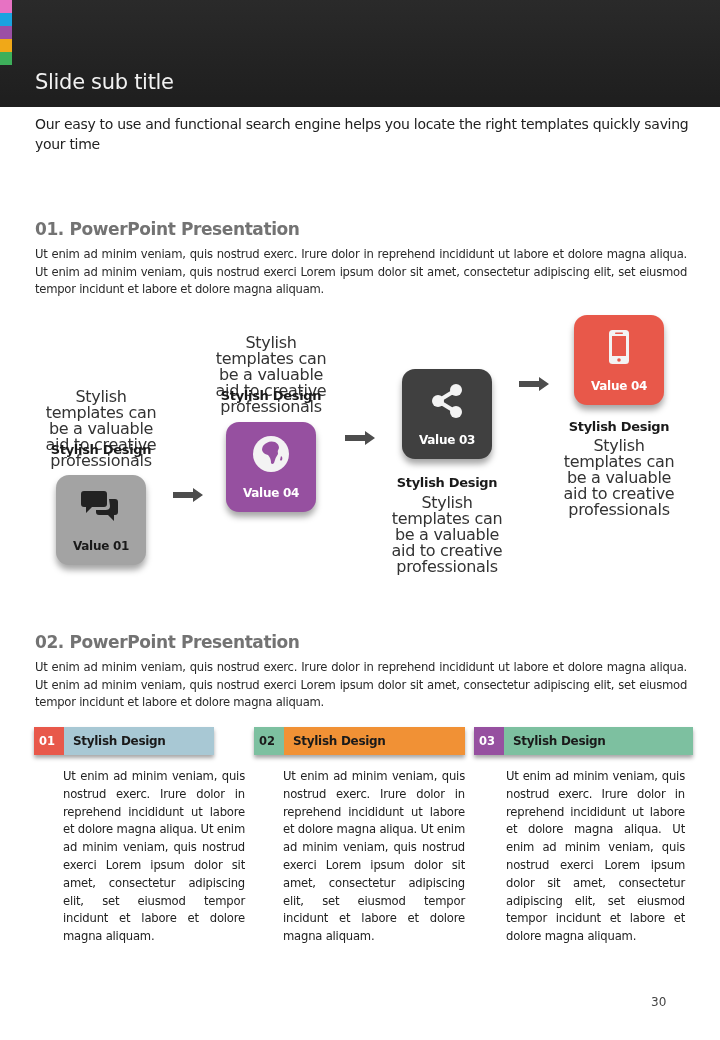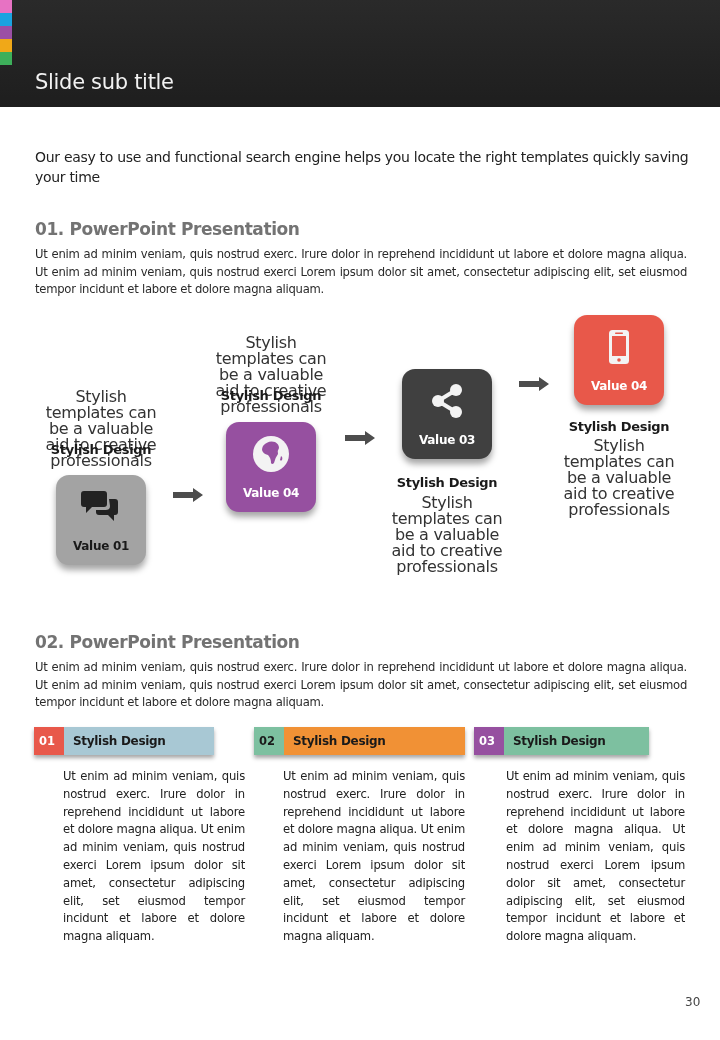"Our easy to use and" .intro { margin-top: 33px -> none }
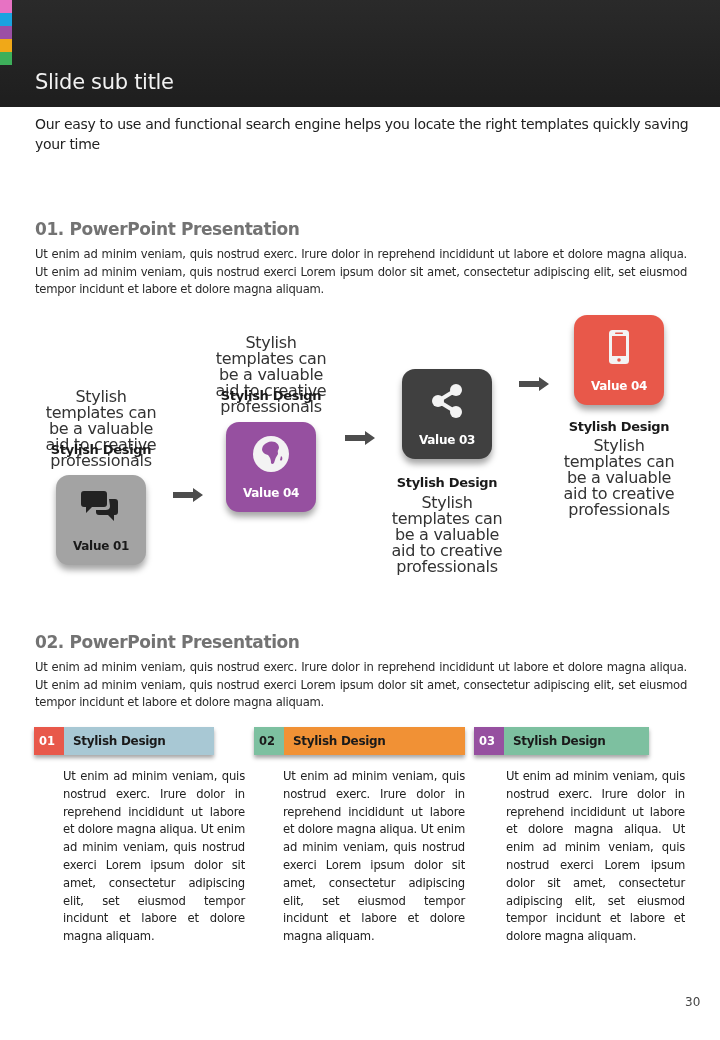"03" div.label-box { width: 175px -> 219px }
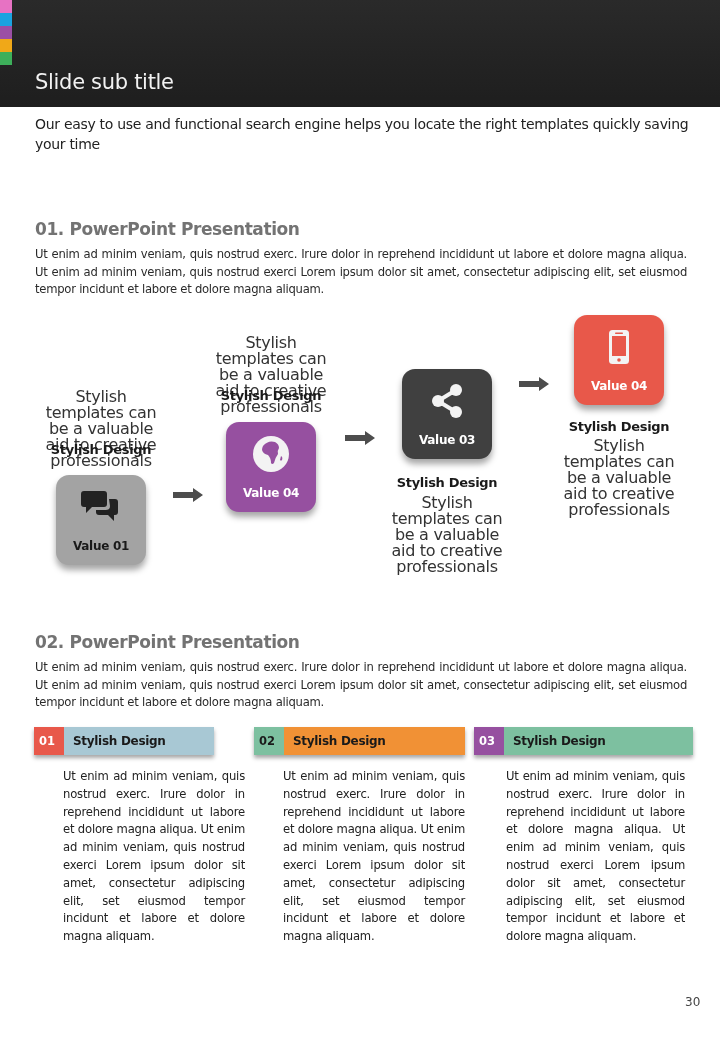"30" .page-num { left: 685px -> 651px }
+ + + + +
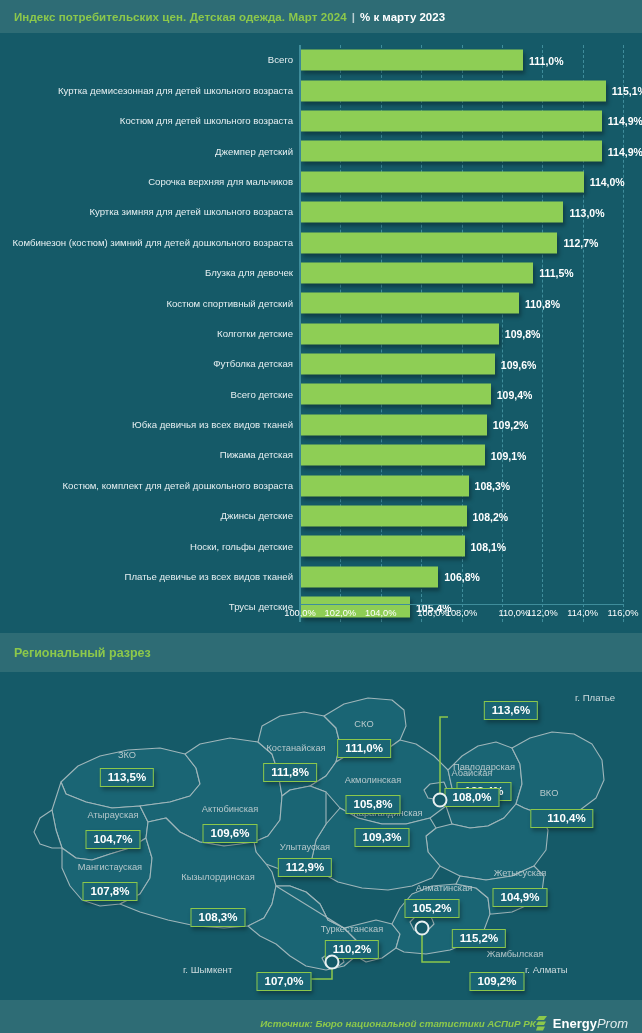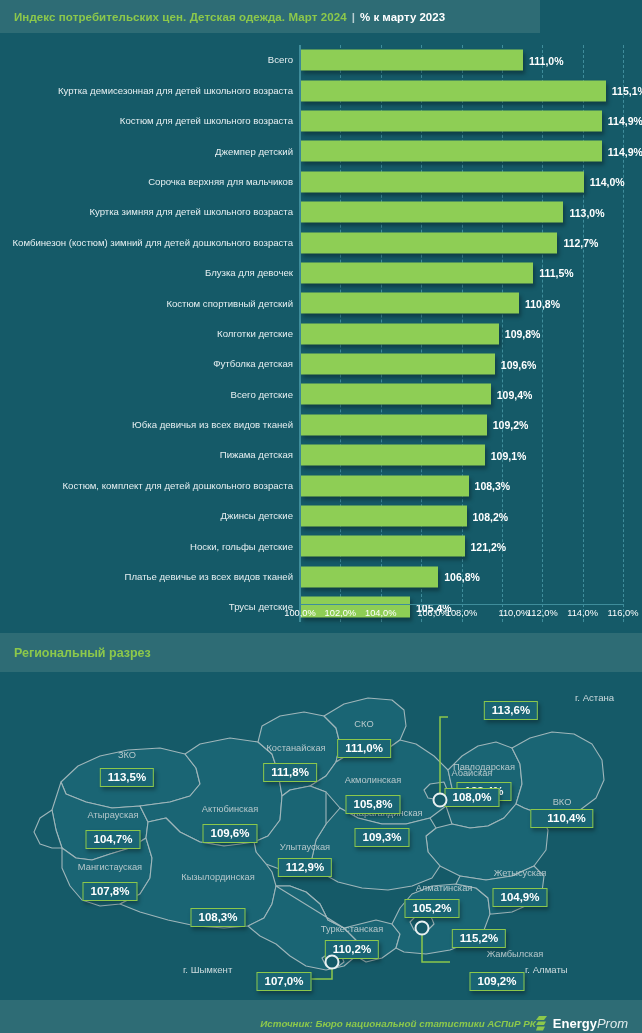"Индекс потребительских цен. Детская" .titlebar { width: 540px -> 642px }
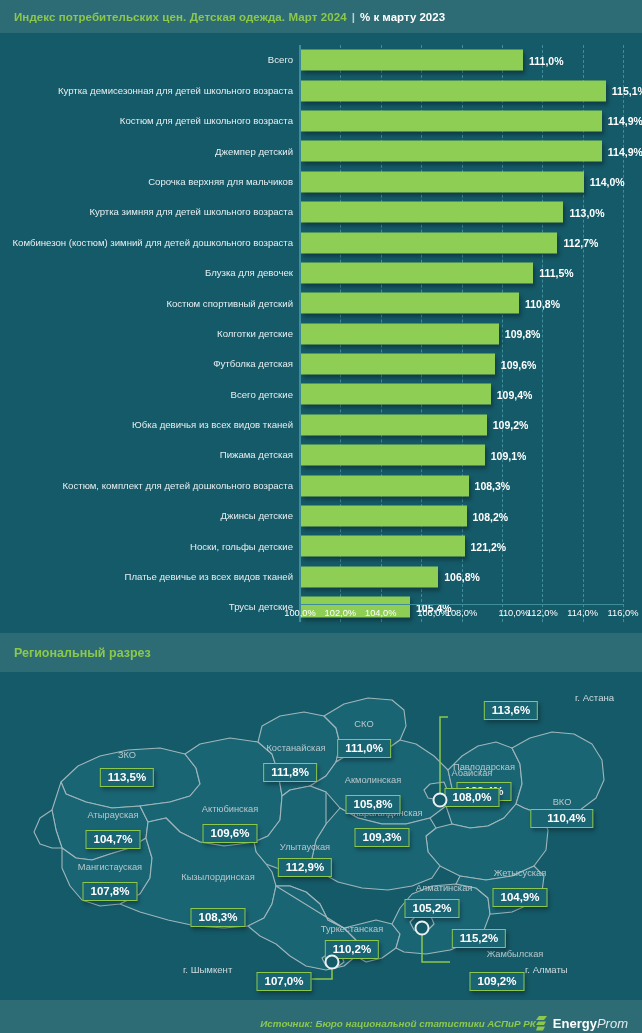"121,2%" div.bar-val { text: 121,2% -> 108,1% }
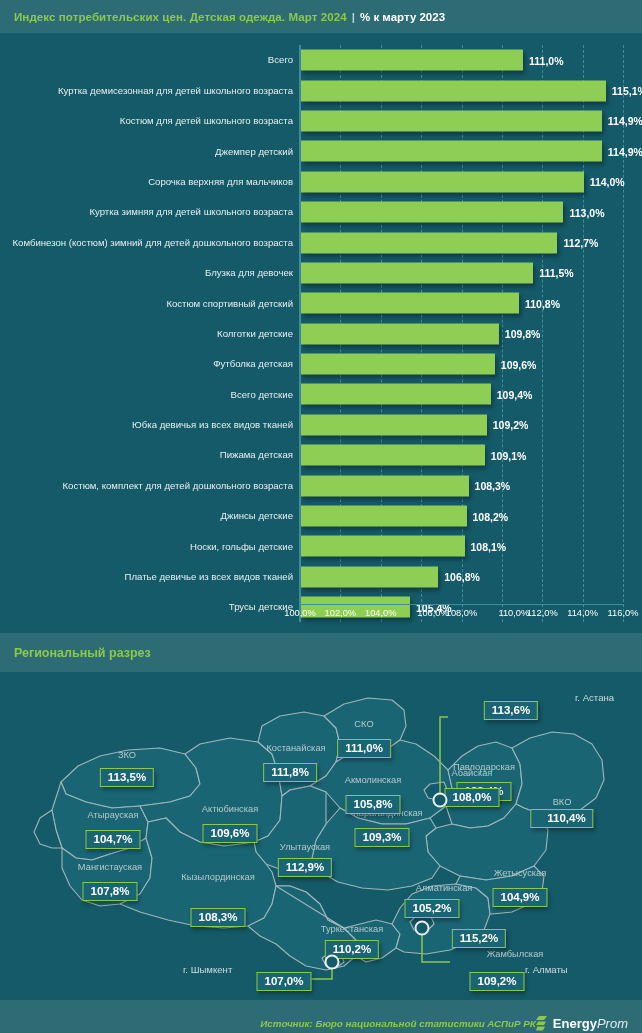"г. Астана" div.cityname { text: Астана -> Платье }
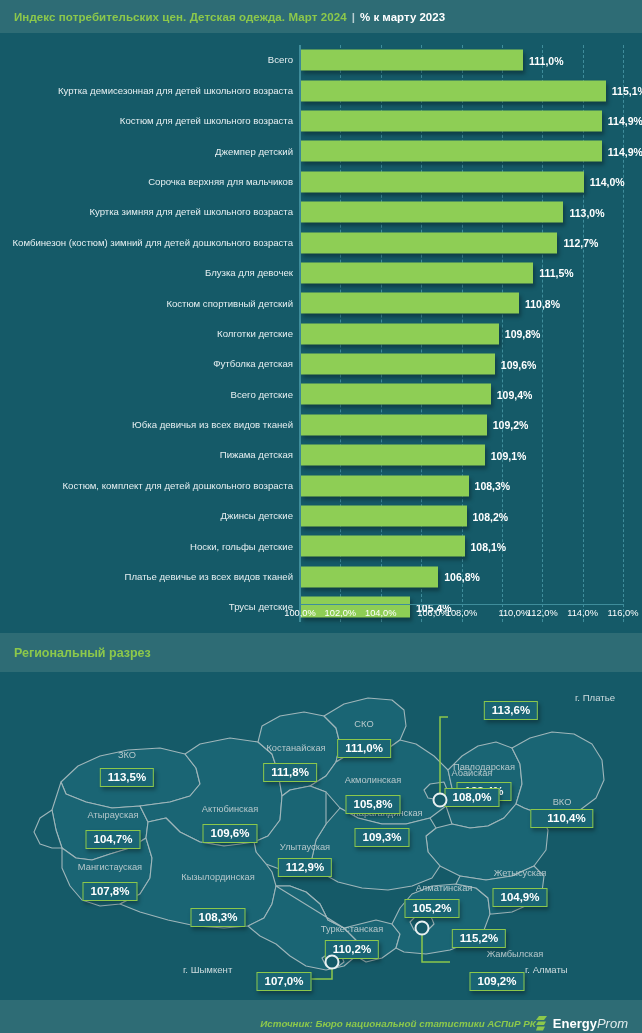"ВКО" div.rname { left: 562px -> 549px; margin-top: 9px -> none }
+ + + + +
→ Your objective: Using the entries above, transcribe every line from the line containing "text: Астана ->" through the line containing "left: 562px ->". Do not copy pictures.

→ Answer for the task:
"г. Астана" div.cityname { text: Астана -> Платье }
"ВКО" div.rname { left: 562px -> 549px; margin-top: 9px -> none }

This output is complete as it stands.